I know this question has been asked on reddit and other forums too but I am curious to know the opinion of HN community and what fellow Tech crowd in the Valley and around the world does about investing.
Thanks.
======
tugberkk
Well, I don't know if it varies from country to country. But in my country
(Turkey), there are prestigious companies which are almost %100 guaranteed to
be stable.

What I do is, as long as the stock price drops, I keep on buying. As long as
it is increasing, I sell. I just don't buy or sell all of them; I just do it
as it increases/decreases.

------
throw8675309
Throw away account here as I'll share some financial details.

tldr: You won't make money day trading. Invest for the long term taking into
account tax considerations and your risk appetite. I have and it has served me
well.

In general I've learned that reducing fees [0] and thinking carefully about
how to allocate investments across asset classes [1] is a much more successful
strategy than picking individual stocks. Also try to hold on to investments
for more than a year so you're taxed 15% on the profits rather than 30+% [2].

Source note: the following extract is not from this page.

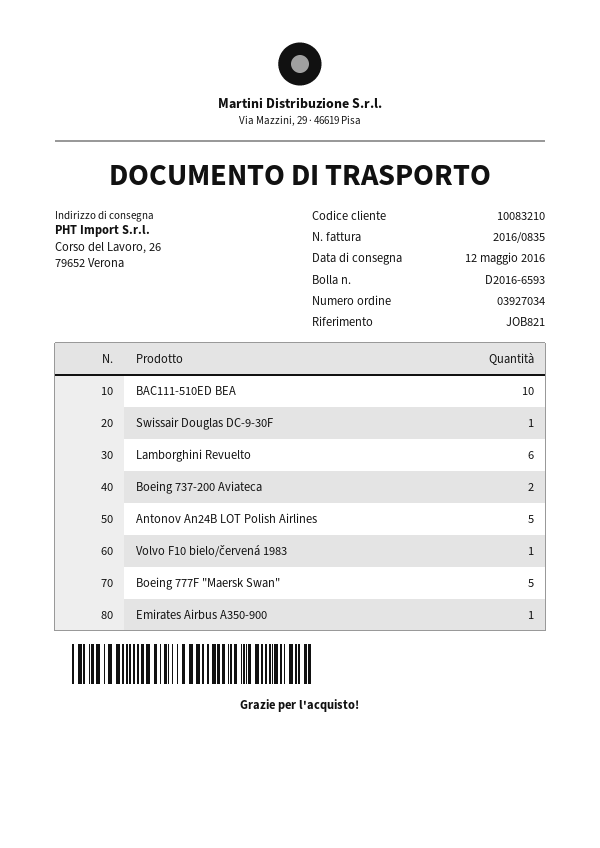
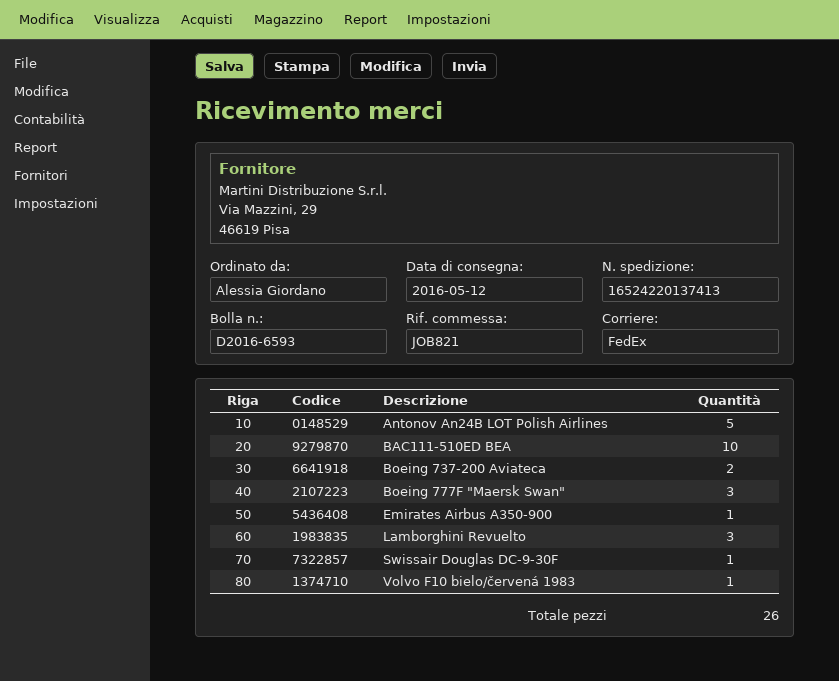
Lamborghini Revuelto: 6 -> 3
Boeing 777F "Maersk Swan": 5 -> 3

First thing you'll want to do is consider your asset allocation. I haven't
used this tool myself, as I used an advisor, [3] but I consider Vanguard
trustworthy as they are owned by their customers and have a good reputation.
The purpose of a tool like this is to get a feel for how much you should be
investing in equity vs bonds, vs real estate vs other exotic investments
(hedge funds /private equity). I took a similar test through a financial
advisor years ago and found it useful.

Over the last 9 years, I've invested roughly in this order of priority:

1) 401k for company matching & tax benefits - total profit of ~70k over the
years. Starting from 0 balance 9 years ago, but recently have been maxing out
contributions at ~17k per year 2) Exchange Traded Funds - SPY, DXJ, HEDJ.
Essentially diversified, low fee investments in the US Stock market, Japan
stock market and Europe. Total profit of ~30k over the years. 3) Bought a
house, which I ended up renting. On paper profit of ~100k, but transaction
costs (costs to buy and sell) eat into a large part of it. Long term it's a
good plan. 4) Invested in a few individual stocks, lost a few hundred dollars.
5) Invested in options on a few individual stocks, lost ~3k. Learn about time
decay before doing this.

Hope this helps!

[0]
[http://www.cfapubs.org/doi/sum/10.2469/faj.v66.n2.7](http://www.cfapubs.org/doi/sum/10.2469/faj.v66.n2.7)

[1]
[http://www.sec.gov/investor/alerts/ib_fees_expenses.pdf](http://www.sec.gov/investor/alerts/ib_fees_expenses.pdf)

[2]
[https://en.wikipedia.org/wiki/Capital_gains_tax_in_the_Unite...](https://en.wikipedia.org/wiki/Capital_gains_tax_in_the_United_States)

[3]
[https://personal.vanguard.com/us/FundsInvQuestionnaire](https://personal.vanguard.com/us/FundsInvQuestionnaire)

------
kleer001
tl;dr Know what you're buying, know your risk threshold, hold it as long as
you can, invest frequently.

It's going to sound like a stale and naive quip but buy low and sell high. I
look for deals. Sometimes that's an IPO with a nice finance sheet. Sometimes
it's a huge correction on a popular mega-corporation.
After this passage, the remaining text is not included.